● Task objective: Each line below needs to be returned exactly. Skip any picture.

● Data for this exercise:
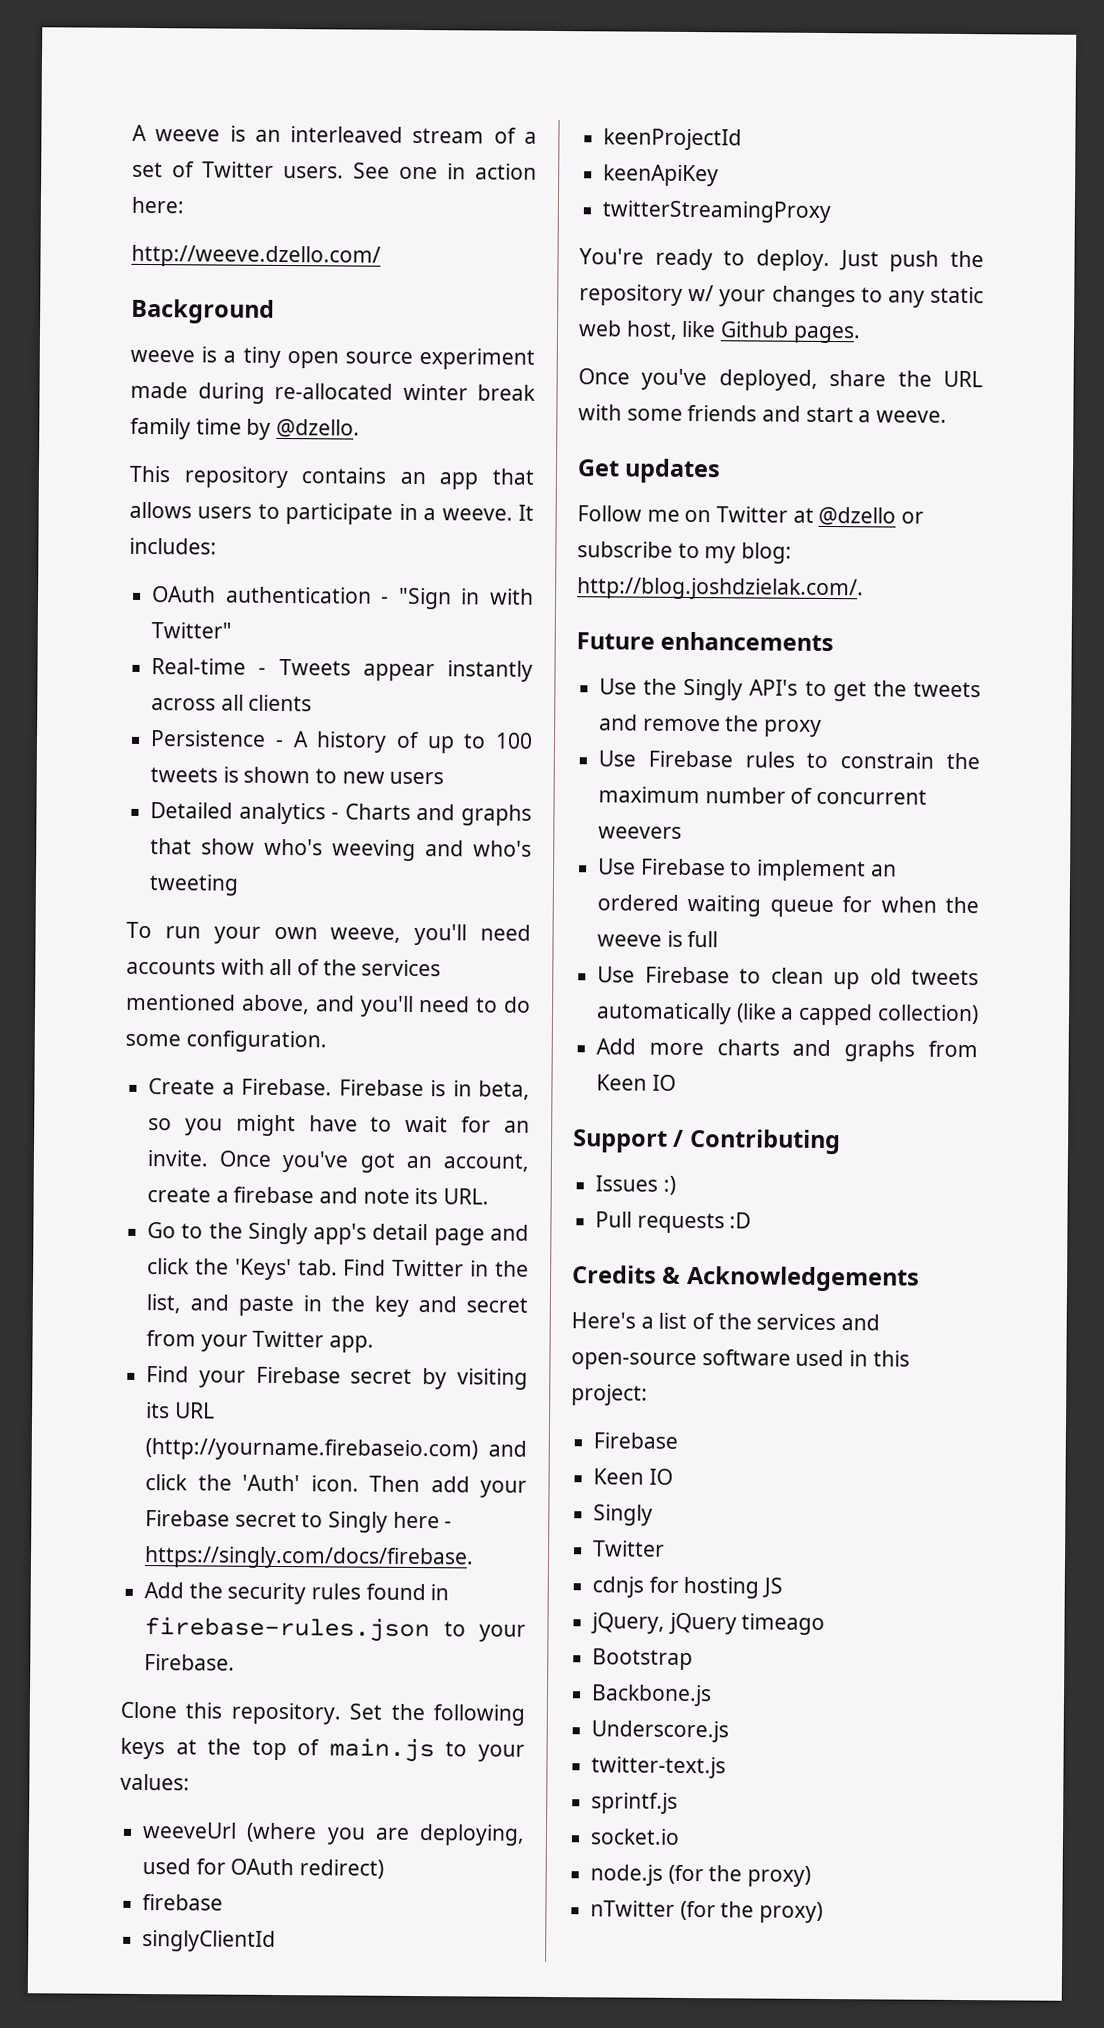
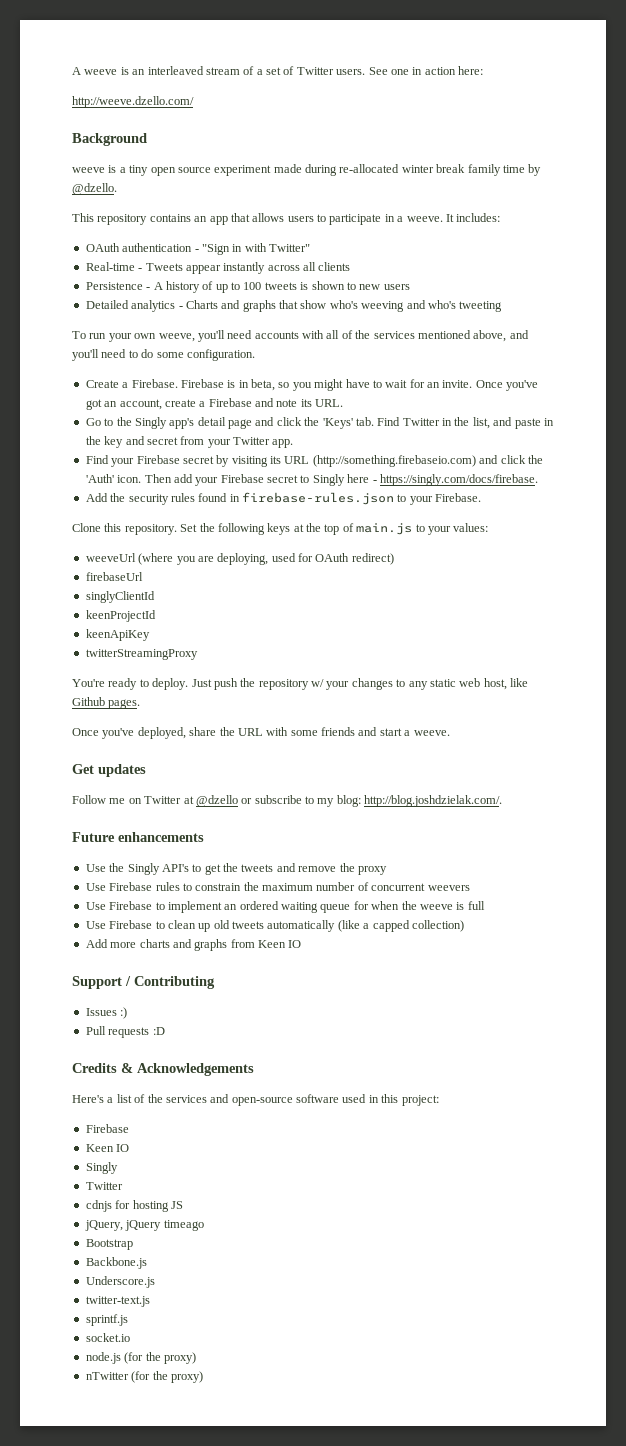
[233,1186,315,1204] firebase -> [208,398,252,407] Firebase
[145,1438,479,1462] (http://yourname.firebaseio.com) -> [312,455,476,467] (http://something.firebaseio.com)
[142,1894,224,1911] firebase -> [85,572,143,581] firebaseUrl

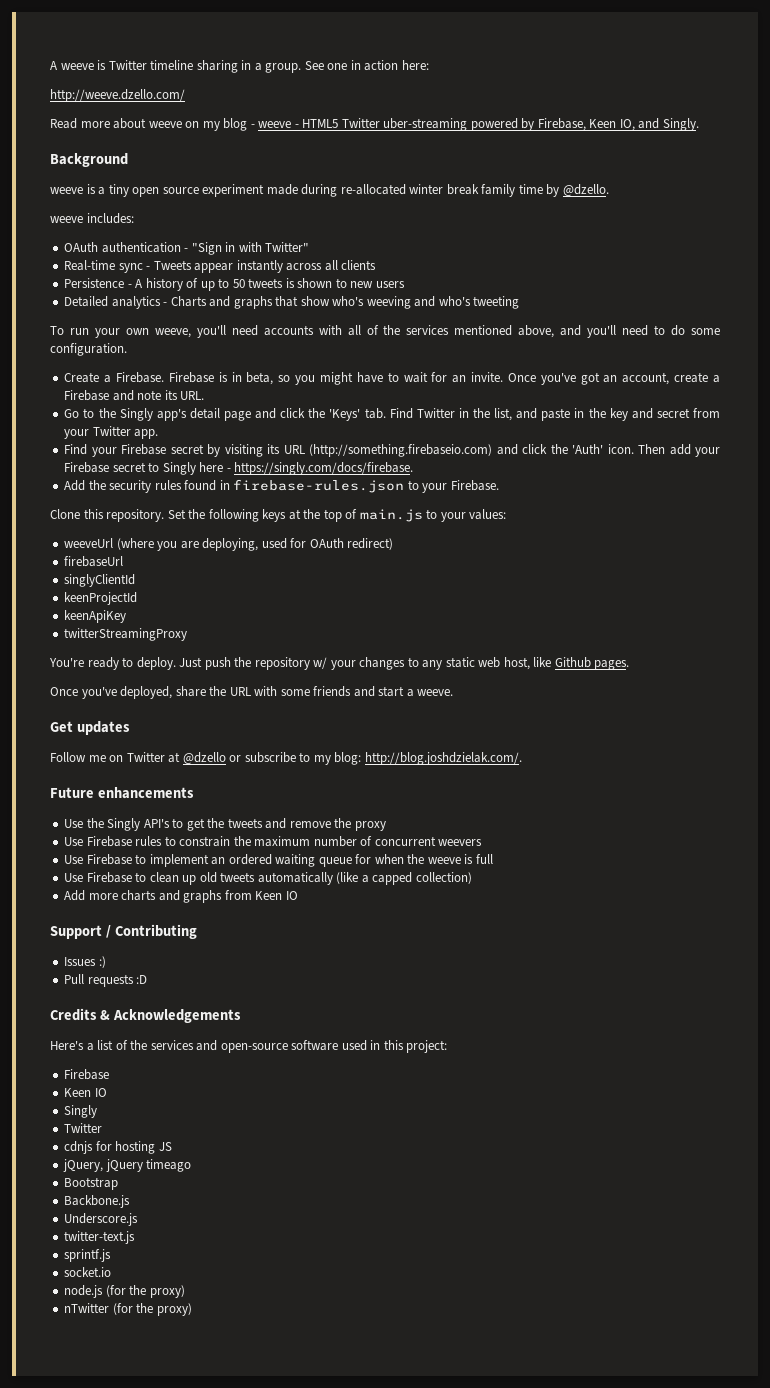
[132,66,366,75] an interleaved stream of a set of Twitter users. -> [108,60,302,73] Twitter timeline sharing in a group.
(194, 102) none -> [50,118,699,131] // Read more about weeve on my blog - weeve - HTML5 Twitter uber-streaming powered by Firebase, Keen IO, and Singly.
[72,213,454,225] This repository contains an app that allows users to participate in a weeve. It -> [50,216,83,223] weeve
(135, 266) none -> [118,263,143,273] sync
[243,282,262,290] 100 -> [232,279,245,288] 50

● Response to this exercise:
[233,1186,315,1204] firebase -> [208,398,252,407] Firebase
[145,1438,479,1462] (http://yourname.firebaseio.com) -> [312,455,476,467] (http://something.firebaseio.com)
[142,1894,224,1911] firebase -> [85,572,143,581] firebaseUrl

[132,66,366,75] an interleaved stream of a set of Twitter users. -> [108,60,302,73] Twitter timeline sharing in a group.
(194, 102) none -> [50,118,699,131] // Read more about weeve on my blog - weeve - HTML5 Twitter uber-streaming powered by Firebase, Keen IO, and Singly.
[72,213,454,225] This repository contains an app that allows users to participate in a weeve. It -> [50,216,83,223] weeve
(135, 266) none -> [118,263,143,273] sync
[243,282,262,290] 100 -> [232,279,245,288] 50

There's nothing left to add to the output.